Ruck Marching – Every Day is “Hump Day”
I’ve been carrying a rucksack for more than 20 years and confident I’ve put hundreds, maybe thousands, of miles on my feet with a ruck on my back.
Most people that have experienced life under a ruck often say it’s more mental than physical. I agree with that statement 100% and add that the toughest six inches of any road march is directly between your ears.
I took an interest in ruck marching because at the beginning I struggled and often found myself falling to the rear of the pack.
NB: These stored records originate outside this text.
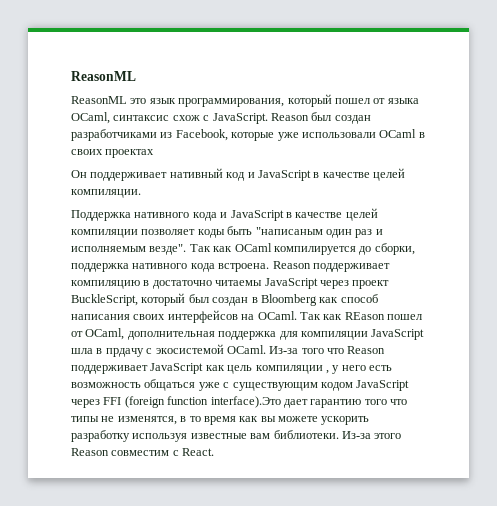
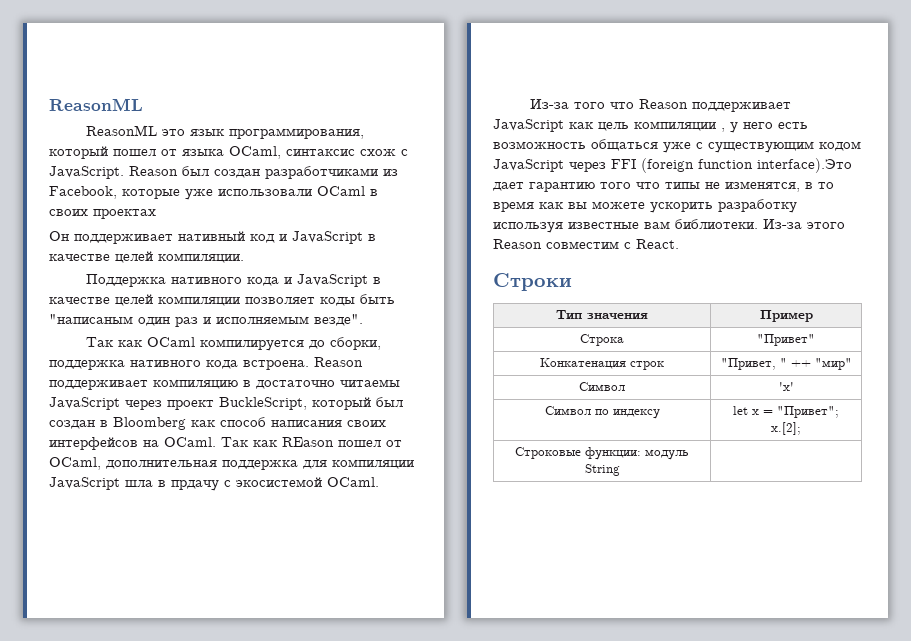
- Поддержка нативного кода и JavaScript в качестве целей компиляции позволяет коды быть "написаным один раз и исполняемым везде". Так как OCaml компилируется до сборки, поддержка нативного кода встроена.
+ Поддержка нативного кода и JavaScript в качестве целей компиляции позволяет коды быть "написаным один раз и исполняемым везде".
+ Так как OCaml компилируется до сборки, поддержка нативного кода встроена.
- Так как REason пошел от OCaml, дополнительная поддержка для компиляции JavaScript шла в прдачу с экосистемой OCaml. Из-за того что Reason поддерживает JavaScript как цель компиляции , у него есть возможность общаться уже с существующим кодом JavaScript через FFI (foreign function interface).Это дает гарантию того что типы не изменятся, в то время как вы можете ускорить разработку используя известные вам библиотеки.
+ Так как REason пошел от OCaml, дополнительная поддержка для компиляции JavaScript шла в прдачу с экосистемой OCaml.
+ Из-за того что Reason поддерживает JavaScript как цель компиляции , у него есть возможность общаться уже с существующим кодом JavaScript через FFI (foreign function interface).Это дает гарантию того что типы не изменятся, в то время как вы можете ускорить разработку используя известные вам библиотеки.
+ Строки
+ Тип значения | Пример
+ Строка | "Привет"
+ Конкатенация строк | "Привет, " ++ "мир"
+ Символ | 'x'
+ Символ по индексу | let x = "Привет"; x.[2];
+ Строковые функции: модуль String |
I have come a long way since those days in the early nineties.
Recently, one of our defenders returned from the Air Force Combat Leaders Course (CLC) and described the ruck standards; to which several defenders became concerned they wouldn’t be able to meet. I decided to put together some information to help them along.
If you’ve been out of the game for a while, or you’re just starting out, I think this information, along with the 12-week plan below, can help you prepare for an upcoming school, deployment, or if you’re simply looking at burning serious calories while building your endurance under a rucksack.
Why would someone want to follow a specific program for something that seems as simple as walking? It is necessary for adaptation. Your bones, connective tissue, and muscles need to get accustomed to carrying heavy loads on your back and for long distances. If you fail to follow a program that gradually introduces your body to the type of movements and mechanics of rucking; the body may not adapt properly and problems occur. But if you follow a solid program, you can avoid that fate.
Here’s what you need to do:
- Make sure your kit fits and that you are wearing it properly. This includes weight distribution in your ruck. The majority of your ruck’s weight should rest on your hips, not your shoulders. The shoulder straps are there to merely keep the ruck from falling backwards.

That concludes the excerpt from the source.